Ségolène Royal : raté de campagne
par Yann Riché
jeudi 15 février 2007
Ségolène Royal arrivera-t-elle à convaincre ? Décidément, le doute persiste. Le chiffrage du « programme » Royal n’est pas réalisé, sauf par Sarkozy, évidemment.
Dans les sondages, c’est mitigé. BVA-Orange estime que Royal a pris
trois points pour être à 29% dans les sondages (sondage réalisé lundi)
mais pas au détriment ni de Sarkozy, qui fait +1 à 35%, ni de Bayrou, qui
reste stable à 14%, mais en prenant aux ultralibéraux qui ont été peu
sous le feu de la rampe, ce week-end.
Autre sondage celui de CSA à paraître dans Le Parisien du 15/02, c’est Sarko qui s’envole :
- Sarko 33 (+2)
- Royal 26 (-1)
- Bayrou 12 (=)
- Le Pen 14 (-2)
Donc pas d’effet Villepinte, et surtout une déclaration hallucinante de
la part de la candidate : "Tout ce sur quoi je me suis engagée se fera
parce que je réussirai à relancer la croissance, par le coup de
fouet que cette élection va donner..." Elle déclare par ailleurs qu’elle
a le sentiment d’être réaliste. Elle doit partager avec Sarkozy (qui table sur 2,25% de croissance sur cinq ans pour financer le programme législatif de l’UMP) la même prévision sur la croissance et ils doivent bien être les seuls à croire, malgré notre classement lamentable en termes de croissance dans la zone euro (11e sur 12, avec 2% contre 2,7% pour la zone euro), que nous pouvons faire des étincelles et que nous sommes maîtres de la croissance.
Mme Royal, j’ai surtout envie de vous dire que vous avez un problème, un gros problème. C’est celui de la confiance de vos "troupes". En fait, vous vous trompez. Vous exprimez des sentiments quand on vous demande des certitudes. Vous réussirez à relancer la croissance, dites-vous, parce que cette élection va donner un coup de fouet.
Doutez-vous à ce point de vos idées ? Doutez-vous à ce point qu’il vous faille chercher un coup de fouet imaginaire ? Car je vous invite à relire les enquêtes* d’opinion, je vous invite à prendre le temps, maintenant que vous avez perdu, de regarder non pas seulement les desiderata des comités "Désir d’avenir", mais la réalité du monde qui nous entoure et qui bouge (vous le savez, que vous avez perdu, simplement parce que quoi que vous fassiez, vous vous retrouvez dans une impasse, impasse idéologique avec le programme du PS, impasse marketing avec votre campagne au sein de ce même PS qui vous a démarqué un temps, mais maintenant que vous êtes obligée de travailler avec le PS, vous voilà bloquée par l’idéologie partisane).
(*L’enquête Cevifop montre que les Français ne sont que 36% à faire confiance à la gauche (19%) ou à la droite (17%) pour changer. Et pire, 53% des Français pensent que l’élection présidentielle ne changera rien.)
Cela vous aurait évité vos déboires. J’ai été admiratif dans la façon
dont vous avez géré votre campagne interne au PS. Et comme beaucoup, je
crois que vous vous êtes arrêtée là, sur le bord de la route, sans
projet pour aller au bout. Vos forces d’hier sont vos faiblesses
d’aujourd’hui. Vous êtes allée dans l’analytique, dans le sens du
détail, et sans doute dans le sens psychiatrique aussi, avec Désir
d’avenir. Et vous avez cru que cela suffirait.
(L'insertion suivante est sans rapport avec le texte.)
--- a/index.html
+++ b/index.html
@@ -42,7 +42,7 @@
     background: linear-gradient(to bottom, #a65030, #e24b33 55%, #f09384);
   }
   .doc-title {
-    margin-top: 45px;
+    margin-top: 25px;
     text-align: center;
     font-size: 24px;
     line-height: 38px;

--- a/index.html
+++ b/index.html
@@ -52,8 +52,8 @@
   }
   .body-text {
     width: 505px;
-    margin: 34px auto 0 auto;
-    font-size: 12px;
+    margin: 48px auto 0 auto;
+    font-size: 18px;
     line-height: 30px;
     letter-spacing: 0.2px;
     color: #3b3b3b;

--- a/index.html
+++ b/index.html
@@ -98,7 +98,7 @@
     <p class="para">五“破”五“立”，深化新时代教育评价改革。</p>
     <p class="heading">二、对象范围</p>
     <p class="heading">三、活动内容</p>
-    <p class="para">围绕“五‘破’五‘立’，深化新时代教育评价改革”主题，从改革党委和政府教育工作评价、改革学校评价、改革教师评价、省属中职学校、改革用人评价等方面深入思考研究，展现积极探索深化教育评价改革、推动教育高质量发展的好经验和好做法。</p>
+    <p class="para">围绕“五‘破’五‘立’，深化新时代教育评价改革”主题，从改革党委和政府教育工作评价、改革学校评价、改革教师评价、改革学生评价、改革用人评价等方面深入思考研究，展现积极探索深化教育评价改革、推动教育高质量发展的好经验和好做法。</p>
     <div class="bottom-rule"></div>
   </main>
Décevant pour une femme qui se veut présidente. Les Français ont cru
que cela était possible, je vous donne ce jour mon sentiment, les
Français ont enterré l’idée même d’avoir une présidente de 2007 à 2012.
Votre campagne est ratée, vous verrez bien pourquoi plus tard, je prends
le risque (d’environ 30%) d’avoir raison. Raison car non seulement
votre image s’est dégradée, mais en plus vous avez présenté un
programme et pas un projet. Où voulez-vous aller ? Comment, et avec qui ?
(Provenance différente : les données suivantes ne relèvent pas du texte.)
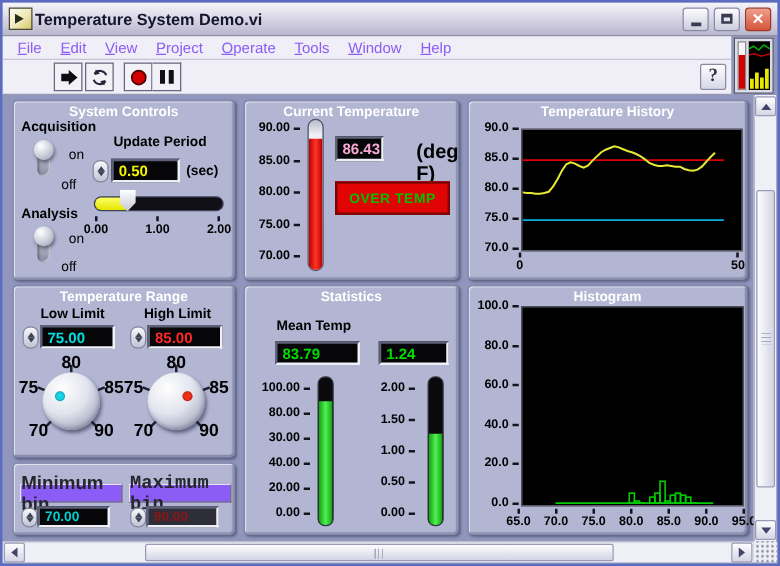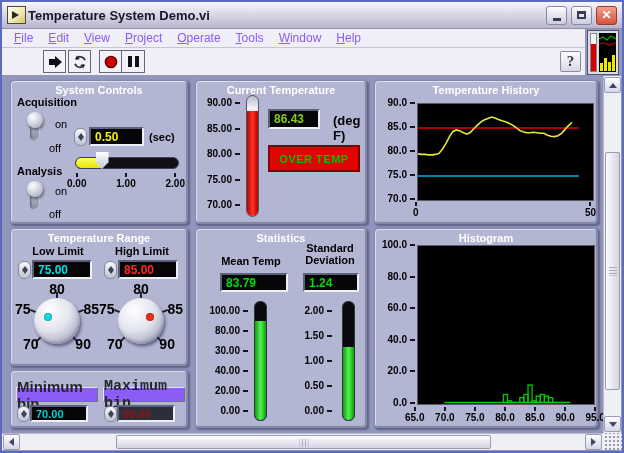--- a/index.html
+++ b/index.html
@@ -180,6 +180,7 @@
       <div class="blab" style="left:44px;top:37px;font-weight:normal;">on</div>
       <div class="blab" style="left:38px;top:61px;font-weight:normal;">off</div>
 
+      <div class="blab ctr" style="left:60px;top:27px;width:114px;">Update Period</div>
       <div class="spin" style="left:63px;top:47px;">
           <span class="tu"></span>
           <span class="td"></span>

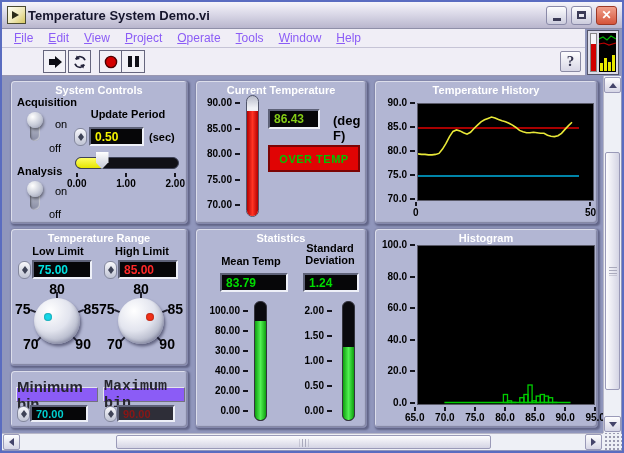--- a/index.html
+++ b/index.html
@@ -302,7 +302,7 @@
       <div class="thermo" style="left:50px;top:14px;height:122px;">
         <div class="tfill" style="height: 87.5%;"></div>
       </div>
-      <div class="lcd" style="left: 72px; top: 28px; width: 52px; height: 20px; color: #84cc16;">86.43</div>
+      <div class="lcd" style="left: 72px; top: 28px; width: 39px; height: 20px; color: #f9a8d4;">86.43</div>
       <div class="blab" style="left:137px;top:32px;font-size:13px;">(deg F)</div>
       <div class="alarm" style="left:72px;top:64px;width:92px;height:27px;">OVER TEMP</div>
     </div>

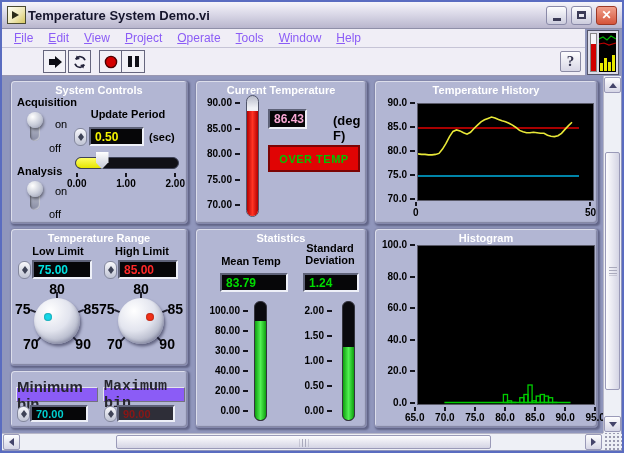--- a/index.html
+++ b/index.html
@@ -303,7 +303,7 @@
         <div class="tfill" style="height: 87.5%;"></div>
       </div>
       <div class="lcd" style="left: 72px; top: 28px; width: 39px; height: 20px; color: #f9a8d4;">86.43</div>
-      <div class="blab" style="left:137px;top:32px;font-size:13px;">(deg F)</div>
+      <div class="blab" style="left:137px;top:32px;font-size:16px;">(deg F)</div>
       <div class="alarm" style="left:72px;top:64px;width:92px;height:27px;">OVER TEMP</div>
     </div>
 

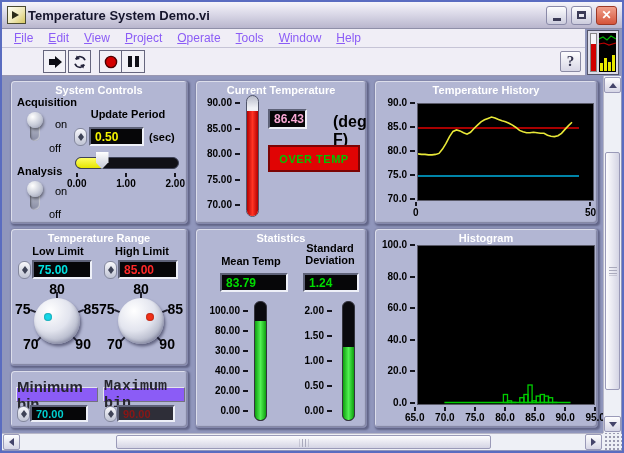--- a/index.html
+++ b/index.html
@@ -310,7 +310,6 @@
     <div class="panel" style="left:193px;top:152px;width:172px;height:200px;">
       <div class="ptitle">Statistics</div>
       <div class="blab ctr" style="left:12px;top:26px;width:86px;">Mean Temp</div>
-      <div class="blab ctr" style="left:102px;top:13px;width:64px;line-height:12px;">Standard Deviation</div>
       <div class="lcd" style="left: 24px; top: 44px; width: 68px; height: 19px; color: rgb(0, 221, 0);">83.79</div>
       <div class="lcd" style="left: 107px; top: 44px; width: 56px; height: 19px; color: rgb(0, 221, 0);">1.24</div>
       <div class="vscale" style="left:2px;top:77px;width:50px;height:110px;">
La présidence n’est pas une question d’idéologie ou de gestion en
bonne mère de famille, c’est un investissement, c’est une vision du monde que vous devez partager avec les Français dans le monde, c’est un investissement pour redonner à notre nation la
confiance qu’elle a perdue, et cette nation a besoin de vérité, de clarté
et d’ambition, elle a besoin de se retrouver autour d’un projet
fédérateur.
Sachez-le, vous ne savez pas fédérer. Vous restez à distance des Français en disant que vous êtes proche (votre arrivée par exemple à Villepinte au milieu de personne est assez symptomatique). Sachez-le, vous avez raté votre campagne.